(Structured diff data)
+++++
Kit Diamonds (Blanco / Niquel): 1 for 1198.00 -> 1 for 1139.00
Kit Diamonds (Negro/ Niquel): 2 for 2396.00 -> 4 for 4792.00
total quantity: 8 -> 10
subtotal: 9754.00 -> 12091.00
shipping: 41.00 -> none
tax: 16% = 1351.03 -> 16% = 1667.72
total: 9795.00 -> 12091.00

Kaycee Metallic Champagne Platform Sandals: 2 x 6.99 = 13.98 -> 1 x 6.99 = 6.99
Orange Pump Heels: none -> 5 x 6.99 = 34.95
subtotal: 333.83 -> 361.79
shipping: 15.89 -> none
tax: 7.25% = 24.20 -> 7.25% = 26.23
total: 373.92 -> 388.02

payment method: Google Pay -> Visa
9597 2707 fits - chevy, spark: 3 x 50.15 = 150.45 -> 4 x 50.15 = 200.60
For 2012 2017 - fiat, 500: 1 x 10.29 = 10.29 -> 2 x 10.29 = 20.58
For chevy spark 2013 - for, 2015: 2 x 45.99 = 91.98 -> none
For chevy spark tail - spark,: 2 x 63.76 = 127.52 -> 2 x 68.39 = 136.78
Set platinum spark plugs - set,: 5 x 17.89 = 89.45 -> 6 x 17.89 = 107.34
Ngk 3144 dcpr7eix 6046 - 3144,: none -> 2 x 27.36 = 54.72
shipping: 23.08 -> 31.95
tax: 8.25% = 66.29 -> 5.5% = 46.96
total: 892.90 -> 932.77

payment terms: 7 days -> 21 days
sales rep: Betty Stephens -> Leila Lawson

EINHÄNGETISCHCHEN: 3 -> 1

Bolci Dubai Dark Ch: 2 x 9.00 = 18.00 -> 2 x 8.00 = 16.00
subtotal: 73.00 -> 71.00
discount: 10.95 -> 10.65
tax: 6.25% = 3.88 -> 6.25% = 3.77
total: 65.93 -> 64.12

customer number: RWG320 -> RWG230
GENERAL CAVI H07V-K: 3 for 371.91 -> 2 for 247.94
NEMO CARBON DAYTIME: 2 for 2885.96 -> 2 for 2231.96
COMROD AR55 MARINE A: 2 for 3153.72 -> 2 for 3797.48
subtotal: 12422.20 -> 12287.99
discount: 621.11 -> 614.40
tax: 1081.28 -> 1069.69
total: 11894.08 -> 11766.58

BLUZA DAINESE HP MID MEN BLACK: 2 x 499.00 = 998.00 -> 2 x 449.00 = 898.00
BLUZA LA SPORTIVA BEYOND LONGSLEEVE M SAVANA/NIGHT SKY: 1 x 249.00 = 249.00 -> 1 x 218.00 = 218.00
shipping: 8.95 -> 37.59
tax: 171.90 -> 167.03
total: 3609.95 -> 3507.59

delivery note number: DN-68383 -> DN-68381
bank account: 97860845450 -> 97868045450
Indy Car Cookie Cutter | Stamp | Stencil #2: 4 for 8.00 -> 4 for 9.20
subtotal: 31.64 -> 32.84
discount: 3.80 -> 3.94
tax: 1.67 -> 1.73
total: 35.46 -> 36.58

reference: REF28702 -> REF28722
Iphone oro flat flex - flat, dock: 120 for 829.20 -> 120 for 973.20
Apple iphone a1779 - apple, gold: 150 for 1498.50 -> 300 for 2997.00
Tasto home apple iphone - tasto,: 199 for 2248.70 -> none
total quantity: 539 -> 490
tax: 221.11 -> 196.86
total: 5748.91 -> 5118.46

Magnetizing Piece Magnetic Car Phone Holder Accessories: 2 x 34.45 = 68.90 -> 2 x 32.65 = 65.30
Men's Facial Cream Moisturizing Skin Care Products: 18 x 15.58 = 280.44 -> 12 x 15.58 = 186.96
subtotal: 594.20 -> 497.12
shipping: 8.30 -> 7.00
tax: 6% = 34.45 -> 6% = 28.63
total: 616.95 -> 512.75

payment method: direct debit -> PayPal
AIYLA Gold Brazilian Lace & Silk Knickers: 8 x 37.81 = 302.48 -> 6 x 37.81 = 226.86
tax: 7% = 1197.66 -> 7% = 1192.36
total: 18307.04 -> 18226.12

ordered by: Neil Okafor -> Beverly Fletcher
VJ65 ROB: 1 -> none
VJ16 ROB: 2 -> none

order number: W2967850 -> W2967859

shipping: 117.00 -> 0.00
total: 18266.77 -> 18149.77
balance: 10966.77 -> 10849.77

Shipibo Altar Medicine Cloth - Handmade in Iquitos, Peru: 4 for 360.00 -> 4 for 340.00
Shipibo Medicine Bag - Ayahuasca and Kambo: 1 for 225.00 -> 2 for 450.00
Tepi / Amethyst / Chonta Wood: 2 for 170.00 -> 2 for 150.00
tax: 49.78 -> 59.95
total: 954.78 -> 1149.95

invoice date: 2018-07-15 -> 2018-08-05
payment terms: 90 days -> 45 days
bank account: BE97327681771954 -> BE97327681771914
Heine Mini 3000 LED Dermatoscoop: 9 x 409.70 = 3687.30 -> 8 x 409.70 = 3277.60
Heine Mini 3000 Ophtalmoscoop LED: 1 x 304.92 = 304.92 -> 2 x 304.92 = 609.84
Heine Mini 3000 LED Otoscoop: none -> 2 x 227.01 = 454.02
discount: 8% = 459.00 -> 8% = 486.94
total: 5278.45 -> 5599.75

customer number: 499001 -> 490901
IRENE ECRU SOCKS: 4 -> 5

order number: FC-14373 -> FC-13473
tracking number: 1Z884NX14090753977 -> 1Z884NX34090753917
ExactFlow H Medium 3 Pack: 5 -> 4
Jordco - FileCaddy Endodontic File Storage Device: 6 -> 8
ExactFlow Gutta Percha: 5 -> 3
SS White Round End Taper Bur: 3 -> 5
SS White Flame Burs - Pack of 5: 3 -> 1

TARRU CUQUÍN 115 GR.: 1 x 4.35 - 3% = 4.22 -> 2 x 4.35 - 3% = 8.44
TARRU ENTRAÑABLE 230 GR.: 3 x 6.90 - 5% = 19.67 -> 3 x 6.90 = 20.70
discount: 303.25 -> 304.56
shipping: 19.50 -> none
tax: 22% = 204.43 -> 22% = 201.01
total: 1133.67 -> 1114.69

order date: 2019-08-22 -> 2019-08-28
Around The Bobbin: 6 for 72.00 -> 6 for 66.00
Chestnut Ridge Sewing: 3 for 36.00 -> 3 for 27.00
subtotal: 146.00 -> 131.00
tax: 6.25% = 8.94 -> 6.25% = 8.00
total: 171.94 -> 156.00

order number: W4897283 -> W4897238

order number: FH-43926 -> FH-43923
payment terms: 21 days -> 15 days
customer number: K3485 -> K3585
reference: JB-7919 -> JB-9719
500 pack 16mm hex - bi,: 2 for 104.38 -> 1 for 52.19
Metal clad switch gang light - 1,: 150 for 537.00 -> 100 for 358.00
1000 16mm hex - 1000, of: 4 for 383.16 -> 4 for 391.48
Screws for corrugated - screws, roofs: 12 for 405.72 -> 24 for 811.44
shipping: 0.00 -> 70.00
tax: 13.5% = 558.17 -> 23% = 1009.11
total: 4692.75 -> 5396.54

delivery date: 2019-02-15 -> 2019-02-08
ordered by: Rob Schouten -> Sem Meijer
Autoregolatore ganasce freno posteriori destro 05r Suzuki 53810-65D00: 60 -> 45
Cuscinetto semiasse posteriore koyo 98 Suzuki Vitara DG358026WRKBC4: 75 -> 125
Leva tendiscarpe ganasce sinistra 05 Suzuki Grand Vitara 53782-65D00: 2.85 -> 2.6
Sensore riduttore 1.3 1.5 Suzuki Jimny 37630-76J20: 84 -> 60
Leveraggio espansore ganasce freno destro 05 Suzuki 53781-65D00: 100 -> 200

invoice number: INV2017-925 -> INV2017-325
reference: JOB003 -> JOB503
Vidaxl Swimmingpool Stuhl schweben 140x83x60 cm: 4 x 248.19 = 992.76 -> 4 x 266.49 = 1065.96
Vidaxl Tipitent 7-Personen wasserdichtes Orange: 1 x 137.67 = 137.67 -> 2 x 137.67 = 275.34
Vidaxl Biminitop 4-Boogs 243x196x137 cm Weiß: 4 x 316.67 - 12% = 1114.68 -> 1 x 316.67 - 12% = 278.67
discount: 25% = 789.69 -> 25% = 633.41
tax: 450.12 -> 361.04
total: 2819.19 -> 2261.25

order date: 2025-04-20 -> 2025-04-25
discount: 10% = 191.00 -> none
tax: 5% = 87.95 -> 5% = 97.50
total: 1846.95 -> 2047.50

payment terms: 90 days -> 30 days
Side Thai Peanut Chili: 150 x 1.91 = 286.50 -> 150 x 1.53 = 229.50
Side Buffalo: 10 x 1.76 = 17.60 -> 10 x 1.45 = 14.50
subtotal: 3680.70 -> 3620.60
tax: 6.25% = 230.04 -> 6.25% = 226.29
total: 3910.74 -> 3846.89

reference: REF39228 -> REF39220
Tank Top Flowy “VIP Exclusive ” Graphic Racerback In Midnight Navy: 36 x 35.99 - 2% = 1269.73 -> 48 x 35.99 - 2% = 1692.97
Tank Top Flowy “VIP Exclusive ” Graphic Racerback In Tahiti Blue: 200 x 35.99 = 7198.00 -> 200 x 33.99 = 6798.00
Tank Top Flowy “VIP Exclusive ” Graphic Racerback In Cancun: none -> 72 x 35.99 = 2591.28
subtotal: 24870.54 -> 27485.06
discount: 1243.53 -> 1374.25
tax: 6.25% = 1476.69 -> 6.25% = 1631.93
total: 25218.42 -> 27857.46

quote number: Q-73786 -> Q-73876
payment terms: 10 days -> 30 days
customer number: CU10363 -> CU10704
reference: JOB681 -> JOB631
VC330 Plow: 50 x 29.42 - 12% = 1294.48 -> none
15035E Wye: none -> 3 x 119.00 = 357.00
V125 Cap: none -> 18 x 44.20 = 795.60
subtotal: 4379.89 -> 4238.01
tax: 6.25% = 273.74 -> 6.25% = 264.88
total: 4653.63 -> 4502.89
+++++
WHAT YOU HAVE TO DO:
Please give back, exactly as it stands above, the stretch from the line with "tax: 7.25% = 24.20 -> 7.25% = 26.23" through the line with "total: 35.46 -> 36.58", and no line outside it.

EXERCISE OUTPUT:
tax: 7.25% = 24.20 -> 7.25% = 26.23
total: 373.92 -> 388.02

payment method: Google Pay -> Visa
9597 2707 fits - chevy, spark: 3 x 50.15 = 150.45 -> 4 x 50.15 = 200.60
For 2012 2017 - fiat, 500: 1 x 10.29 = 10.29 -> 2 x 10.29 = 20.58
For chevy spark 2013 - for, 2015: 2 x 45.99 = 91.98 -> none
For chevy spark tail - spark,: 2 x 63.76 = 127.52 -> 2 x 68.39 = 136.78
Set platinum spark plugs - set,: 5 x 17.89 = 89.45 -> 6 x 17.89 = 107.34
Ngk 3144 dcpr7eix 6046 - 3144,: none -> 2 x 27.36 = 54.72
shipping: 23.08 -> 31.95
tax: 8.25% = 66.29 -> 5.5% = 46.96
total: 892.90 -> 932.77

payment terms: 7 days -> 21 days
sales rep: Betty Stephens -> Leila Lawson

EINHÄNGETISCHCHEN: 3 -> 1

Bolci Dubai Dark Ch: 2 x 9.00 = 18.00 -> 2 x 8.00 = 16.00
subtotal: 73.00 -> 71.00
discount: 10.95 -> 10.65
tax: 6.25% = 3.88 -> 6.25% = 3.77
total: 65.93 -> 64.12

customer number: RWG320 -> RWG230
GENERAL CAVI H07V-K: 3 for 371.91 -> 2 for 247.94
NEMO CARBON DAYTIME: 2 for 2885.96 -> 2 for 2231.96
COMROD AR55 MARINE A: 2 for 3153.72 -> 2 for 3797.48
subtotal: 12422.20 -> 12287.99
discount: 621.11 -> 614.40
tax: 1081.28 -> 1069.69
total: 11894.08 -> 11766.58

BLUZA DAINESE HP MID MEN BLACK: 2 x 499.00 = 998.00 -> 2 x 449.00 = 898.00
BLUZA LA SPORTIVA BEYOND LONGSLEEVE M SAVANA/NIGHT SKY: 1 x 249.00 = 249.00 -> 1 x 218.00 = 218.00
shipping: 8.95 -> 37.59
tax: 171.90 -> 167.03
total: 3609.95 -> 3507.59

delivery note number: DN-68383 -> DN-68381
bank account: 97860845450 -> 97868045450
Indy Car Cookie Cutter | Stamp | Stencil #2: 4 for 8.00 -> 4 for 9.20
subtotal: 31.64 -> 32.84
discount: 3.80 -> 3.94
tax: 1.67 -> 1.73
total: 35.46 -> 36.58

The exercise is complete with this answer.